EXERCISE OBJECTIVE
From the line with "-135,9 +135,9 @@" to the final line of the records, reproduce every line exactly and only those lines.

[Records from a data collection]
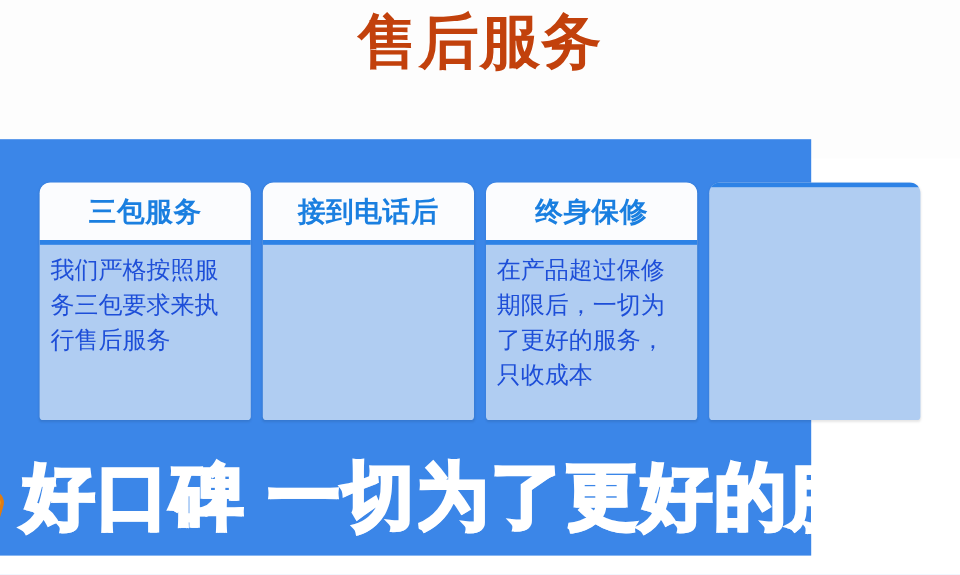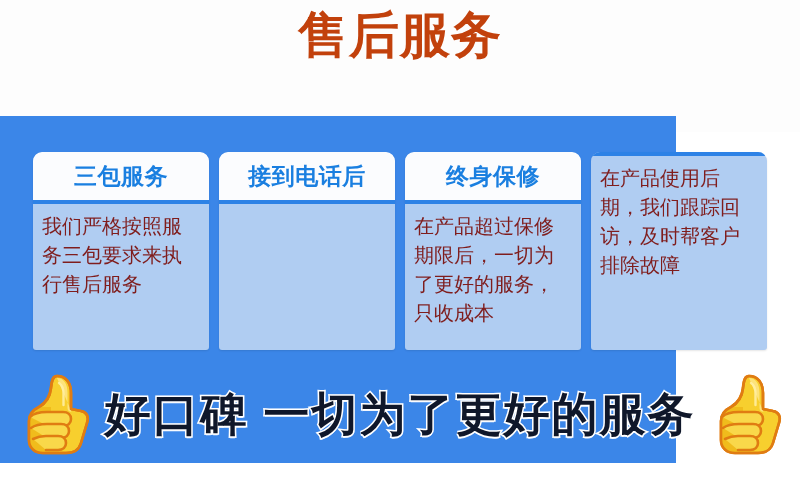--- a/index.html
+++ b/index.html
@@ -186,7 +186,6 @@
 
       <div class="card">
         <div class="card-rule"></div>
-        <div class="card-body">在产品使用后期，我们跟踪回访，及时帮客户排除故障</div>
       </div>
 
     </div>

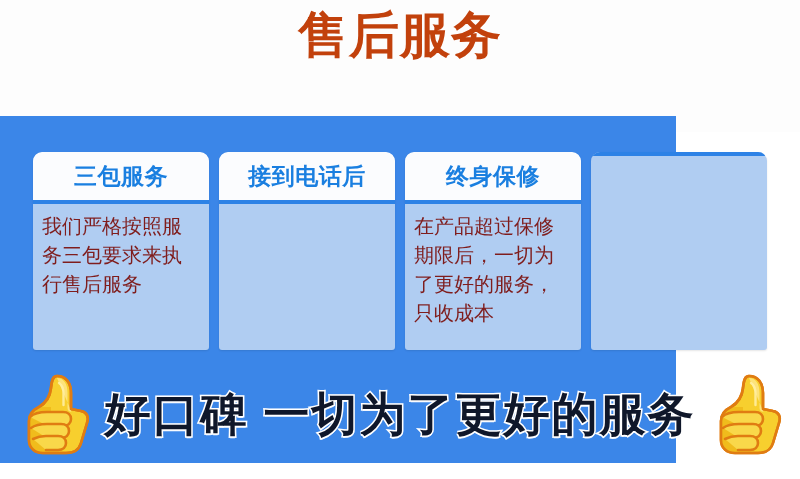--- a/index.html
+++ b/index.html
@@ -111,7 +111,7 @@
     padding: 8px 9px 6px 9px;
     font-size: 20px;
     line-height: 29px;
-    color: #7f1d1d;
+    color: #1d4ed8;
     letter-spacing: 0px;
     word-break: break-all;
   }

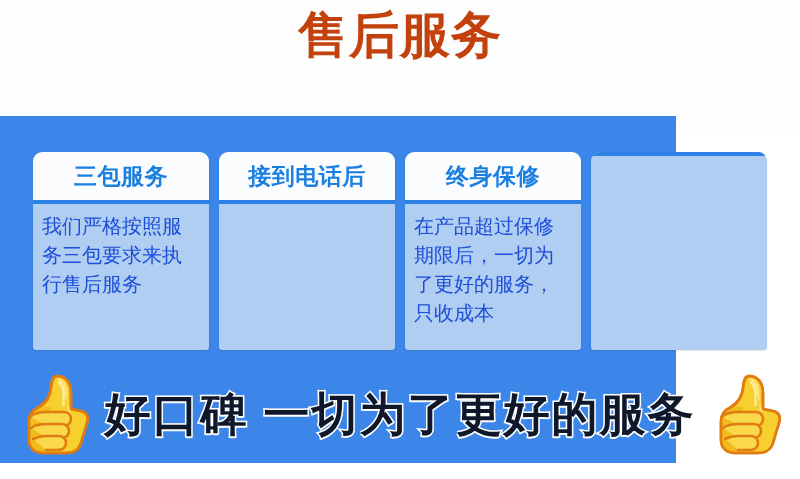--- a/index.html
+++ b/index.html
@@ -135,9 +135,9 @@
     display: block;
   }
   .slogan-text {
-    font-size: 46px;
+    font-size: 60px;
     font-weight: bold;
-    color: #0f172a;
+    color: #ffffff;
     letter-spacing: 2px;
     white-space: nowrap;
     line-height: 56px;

RESPONSE TO THE EXERCISE
@@ -135,9 +135,9 @@
     display: block;
   }
   .slogan-text {
-    font-size: 46px;
+    font-size: 60px;
     font-weight: bold;
-    color: #0f172a;
+    color: #ffffff;
     letter-spacing: 2px;
     white-space: nowrap;
     line-height: 56px;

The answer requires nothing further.